— Action item —
When a line contains the string "none", it counts once; give the total of such lines in the entries below and nothing else.

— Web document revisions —
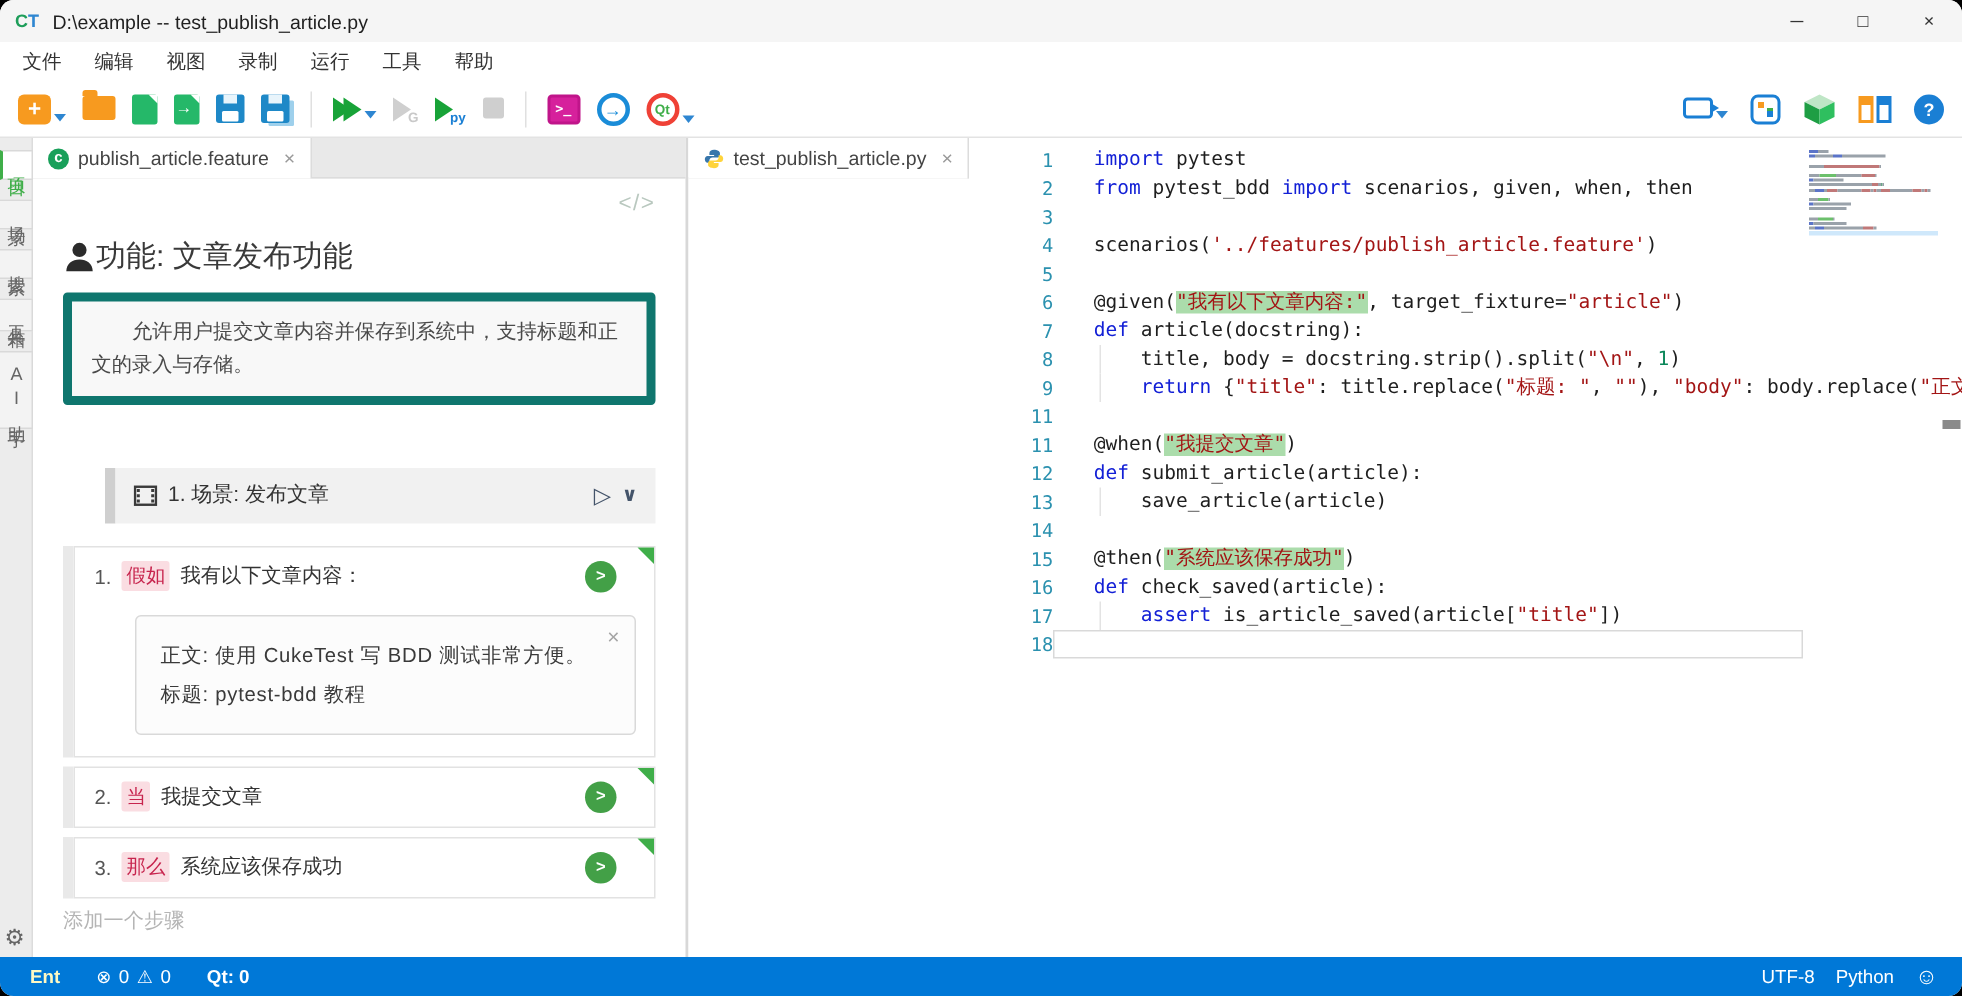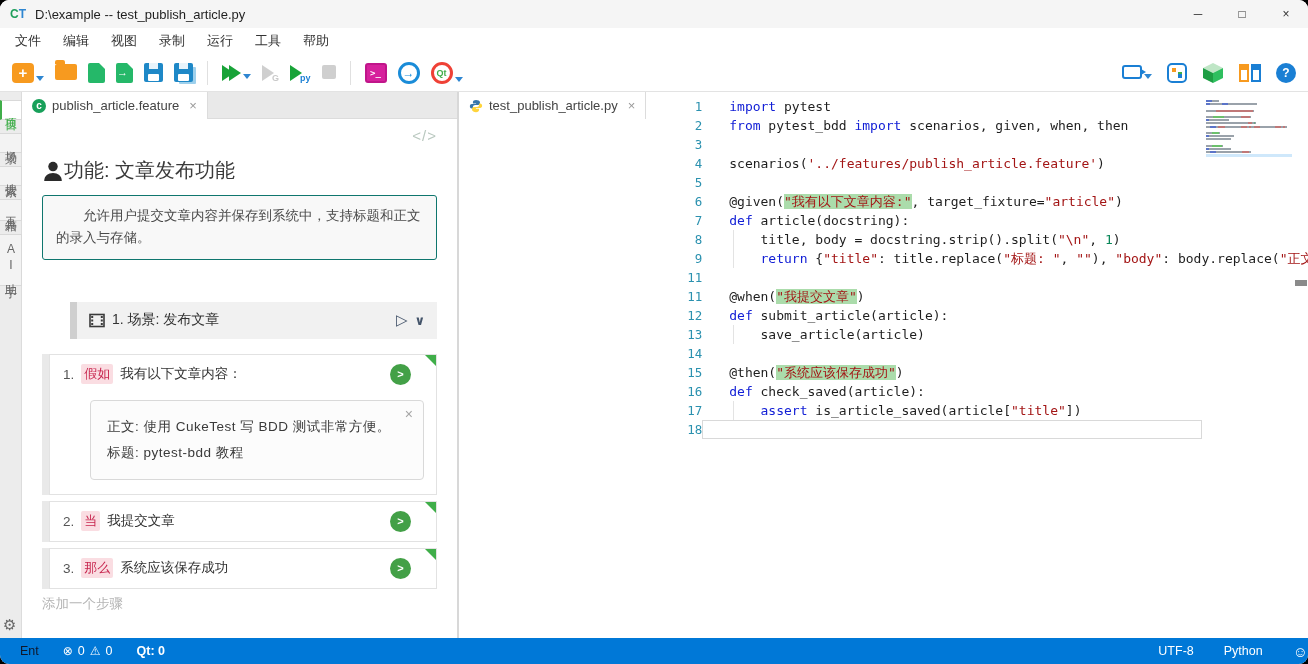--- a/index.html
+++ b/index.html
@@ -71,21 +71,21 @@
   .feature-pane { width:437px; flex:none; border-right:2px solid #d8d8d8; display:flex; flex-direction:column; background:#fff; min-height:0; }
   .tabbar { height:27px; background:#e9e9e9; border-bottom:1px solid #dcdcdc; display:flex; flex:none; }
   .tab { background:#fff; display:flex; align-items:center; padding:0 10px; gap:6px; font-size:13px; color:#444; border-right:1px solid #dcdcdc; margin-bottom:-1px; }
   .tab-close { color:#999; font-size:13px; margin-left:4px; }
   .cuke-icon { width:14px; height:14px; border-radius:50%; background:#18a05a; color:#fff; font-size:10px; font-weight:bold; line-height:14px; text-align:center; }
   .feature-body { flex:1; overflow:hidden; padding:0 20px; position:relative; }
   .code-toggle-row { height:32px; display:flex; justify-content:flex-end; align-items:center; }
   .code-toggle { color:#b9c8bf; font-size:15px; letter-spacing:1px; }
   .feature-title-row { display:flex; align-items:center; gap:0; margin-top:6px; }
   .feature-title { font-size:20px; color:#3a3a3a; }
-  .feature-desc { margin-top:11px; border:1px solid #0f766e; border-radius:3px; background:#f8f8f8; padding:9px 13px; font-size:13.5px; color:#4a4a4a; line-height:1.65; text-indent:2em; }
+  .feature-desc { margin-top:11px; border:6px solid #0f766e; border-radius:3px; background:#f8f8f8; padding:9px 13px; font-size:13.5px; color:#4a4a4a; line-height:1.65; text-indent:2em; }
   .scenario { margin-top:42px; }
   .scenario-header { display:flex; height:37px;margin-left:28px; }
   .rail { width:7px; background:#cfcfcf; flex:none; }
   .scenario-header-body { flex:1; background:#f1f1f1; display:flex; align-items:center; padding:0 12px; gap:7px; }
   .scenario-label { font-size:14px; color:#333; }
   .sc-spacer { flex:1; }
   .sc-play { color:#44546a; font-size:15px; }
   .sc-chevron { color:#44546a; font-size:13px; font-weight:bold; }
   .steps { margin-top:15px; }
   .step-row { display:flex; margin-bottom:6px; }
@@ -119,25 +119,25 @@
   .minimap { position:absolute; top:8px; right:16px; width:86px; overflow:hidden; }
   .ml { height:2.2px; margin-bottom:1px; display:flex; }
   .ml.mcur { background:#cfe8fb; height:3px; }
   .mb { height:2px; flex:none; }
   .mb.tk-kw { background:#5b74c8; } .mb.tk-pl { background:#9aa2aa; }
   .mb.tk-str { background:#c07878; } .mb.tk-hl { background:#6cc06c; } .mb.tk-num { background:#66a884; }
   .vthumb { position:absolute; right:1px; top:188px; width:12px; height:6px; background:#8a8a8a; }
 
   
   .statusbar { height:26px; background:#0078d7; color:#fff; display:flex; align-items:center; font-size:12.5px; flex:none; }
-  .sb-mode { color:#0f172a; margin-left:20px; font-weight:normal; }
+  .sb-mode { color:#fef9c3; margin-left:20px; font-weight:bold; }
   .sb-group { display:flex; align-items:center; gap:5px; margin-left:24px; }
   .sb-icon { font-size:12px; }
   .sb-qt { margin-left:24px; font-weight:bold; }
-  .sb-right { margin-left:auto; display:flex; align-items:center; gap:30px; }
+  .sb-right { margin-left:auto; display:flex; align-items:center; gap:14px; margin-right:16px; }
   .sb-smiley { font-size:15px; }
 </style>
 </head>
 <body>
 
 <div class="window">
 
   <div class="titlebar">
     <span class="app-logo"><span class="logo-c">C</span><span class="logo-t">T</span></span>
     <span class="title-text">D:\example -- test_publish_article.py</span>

— Answer —
5